From the first line to the last, set down the material exactly, leaving out its pictures.
-- Opening Marker --
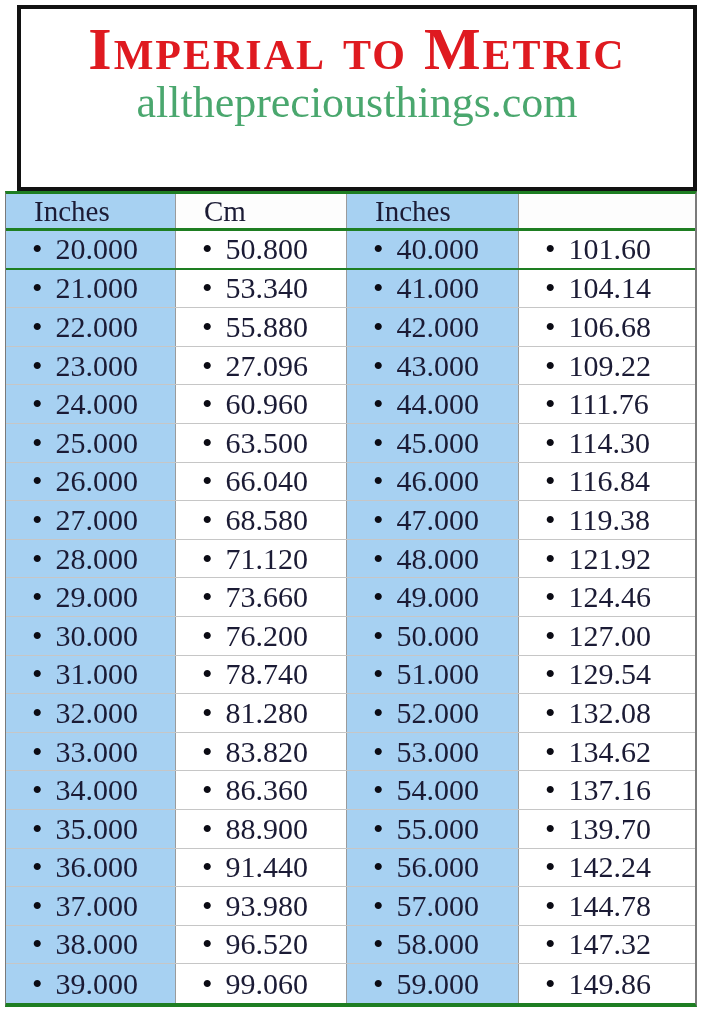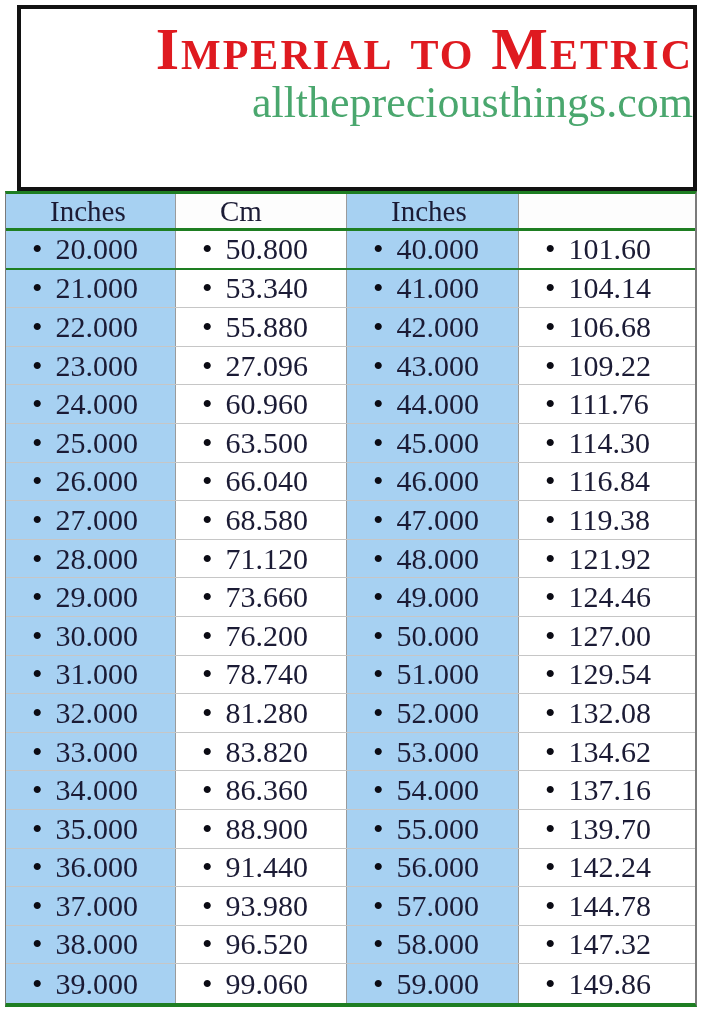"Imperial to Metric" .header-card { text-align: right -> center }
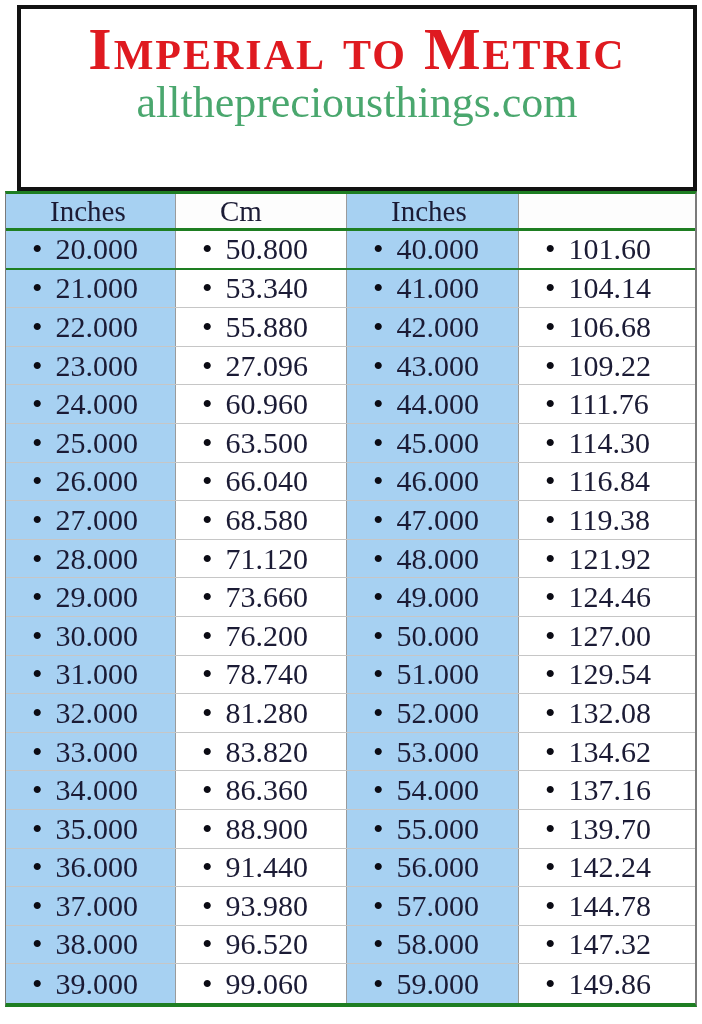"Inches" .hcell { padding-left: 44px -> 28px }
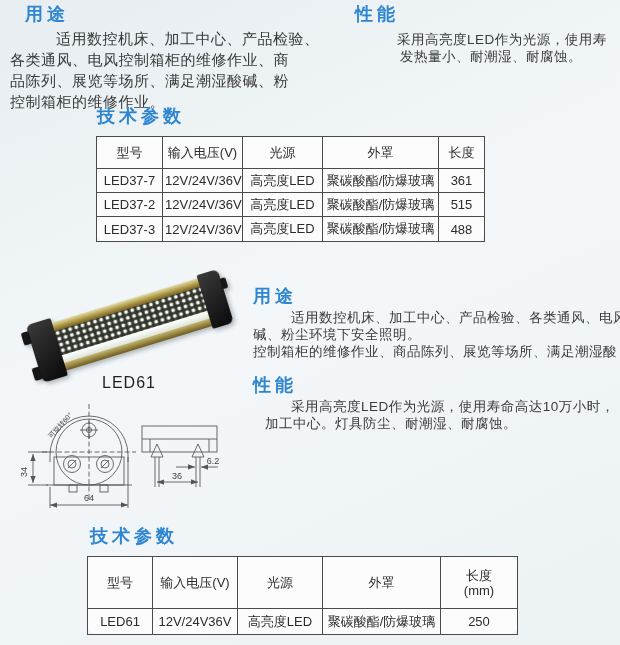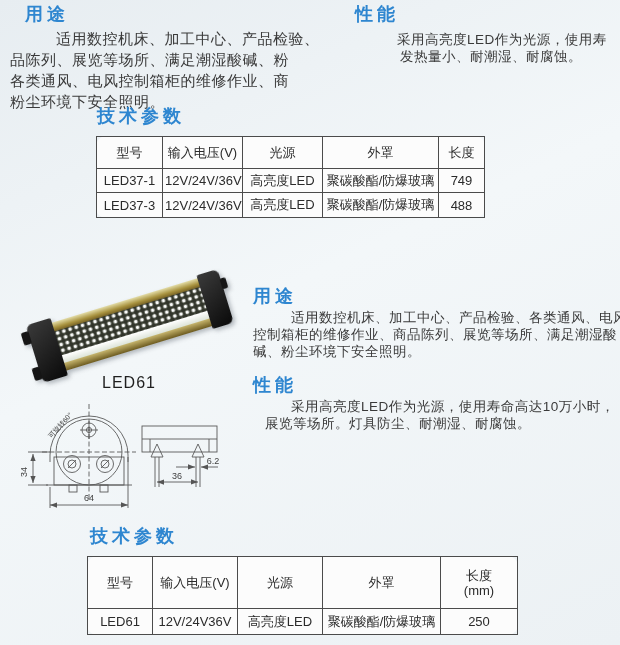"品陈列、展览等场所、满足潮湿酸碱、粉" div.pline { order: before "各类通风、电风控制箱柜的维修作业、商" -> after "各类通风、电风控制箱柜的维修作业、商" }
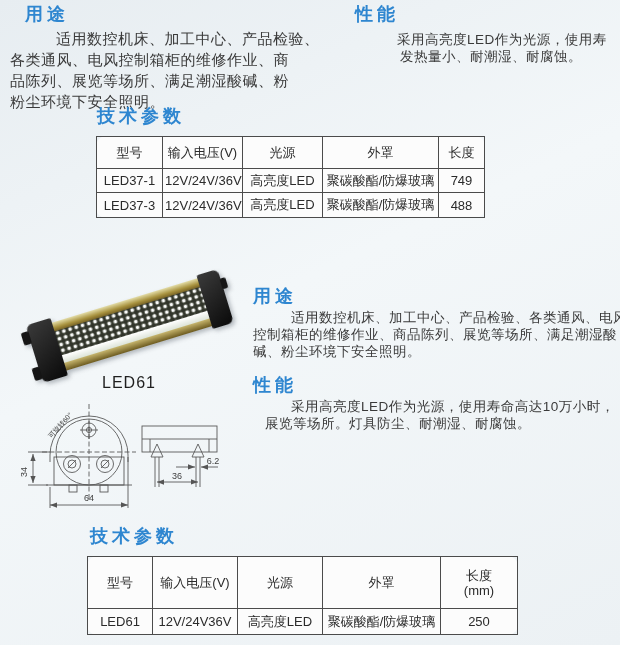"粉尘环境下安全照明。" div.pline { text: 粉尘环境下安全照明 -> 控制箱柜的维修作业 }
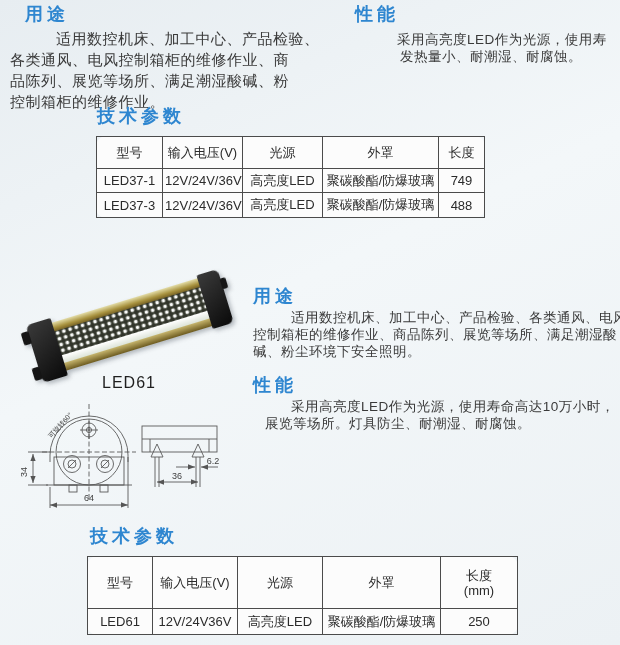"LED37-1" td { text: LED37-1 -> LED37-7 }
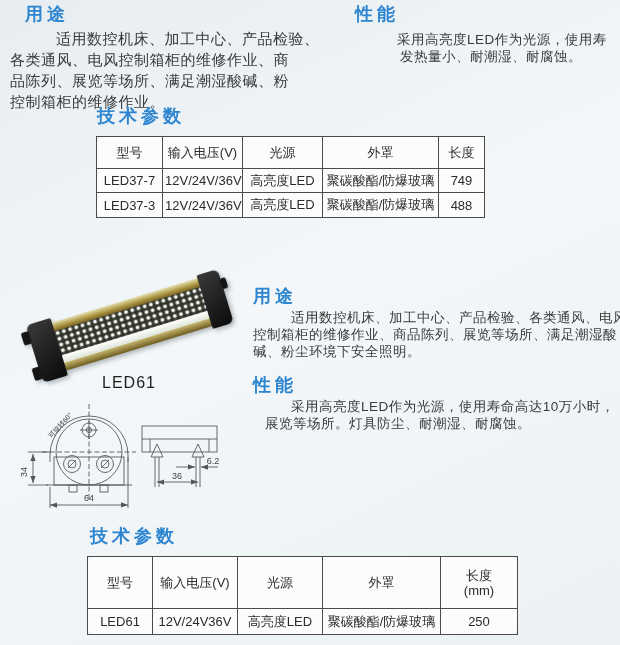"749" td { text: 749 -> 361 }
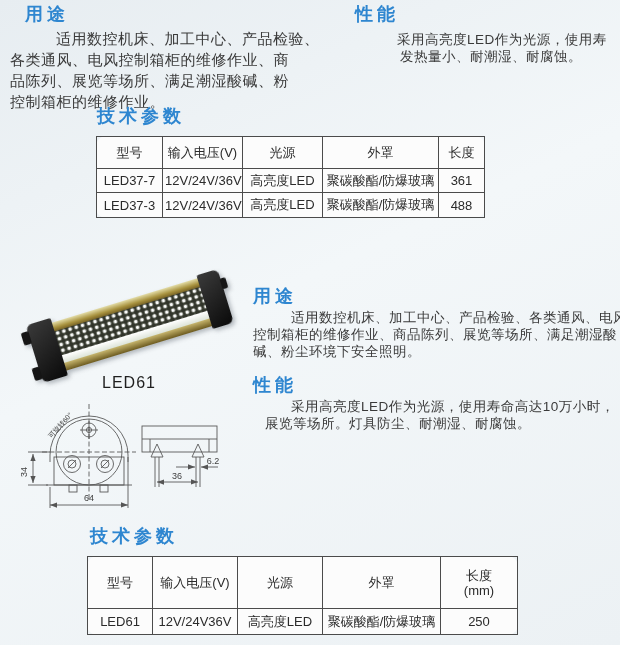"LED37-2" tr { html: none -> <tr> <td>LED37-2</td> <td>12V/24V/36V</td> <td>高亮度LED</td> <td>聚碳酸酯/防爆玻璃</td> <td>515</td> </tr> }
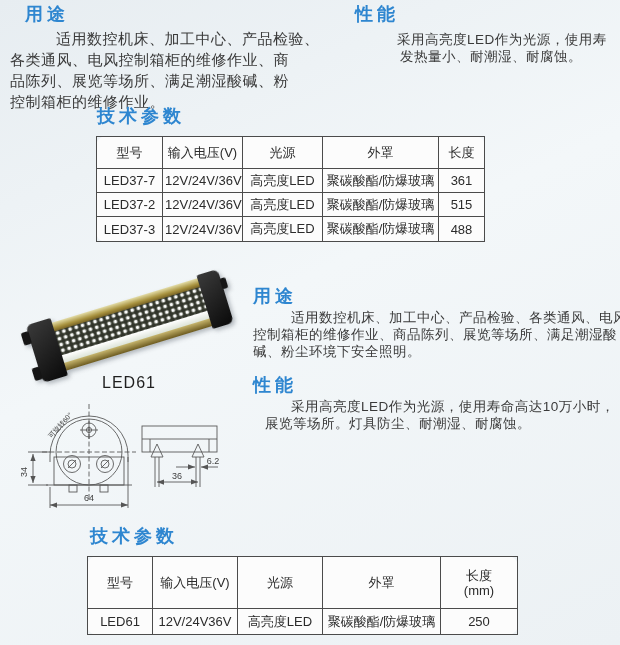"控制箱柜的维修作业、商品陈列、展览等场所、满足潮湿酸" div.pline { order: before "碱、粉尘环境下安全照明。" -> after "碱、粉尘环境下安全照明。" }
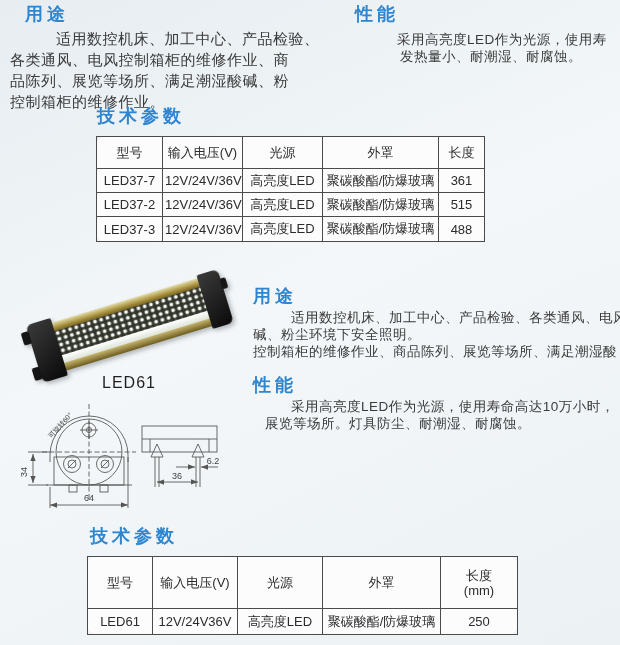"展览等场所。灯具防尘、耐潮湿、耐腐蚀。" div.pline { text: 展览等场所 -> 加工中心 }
-- Closing Marker --
• [OUTPUT OF THE EXERCISE]:
"Imperial to Metric" .header-card { text-align: right -> center }
"Inches" .hcell { padding-left: 44px -> 28px }
"品陈列、展览等场所、满足潮湿酸碱、粉" div.pline { order: before "各类通风、电风控制箱柜的维修作业、商" -> after "各类通风、电风控制箱柜的维修作业、商" }
"粉尘环境下安全照明。" div.pline { text: 粉尘环境下安全照明 -> 控制箱柜的维修作业 }
"LED37-1" td { text: LED37-1 -> LED37-7 }
"749" td { text: 749 -> 361 }
"LED37-2" tr { html: none -> <tr> <td>LED37-2</td> <td>12V/24V/36V</td> <td>高亮度LED</td> <td>聚碳酸酯/防爆玻璃</td> <td>515</td> </tr> }
"控制箱柜的维修作业、商品陈列、展览等场所、满足潮湿酸" div.pline { order: before "碱、粉尘环境下安全照明。" -> after "碱、粉尘环境下安全照明。" }
"展览等场所。灯具防尘、耐潮湿、耐腐蚀。" div.pline { text: 展览等场所 -> 加工中心 }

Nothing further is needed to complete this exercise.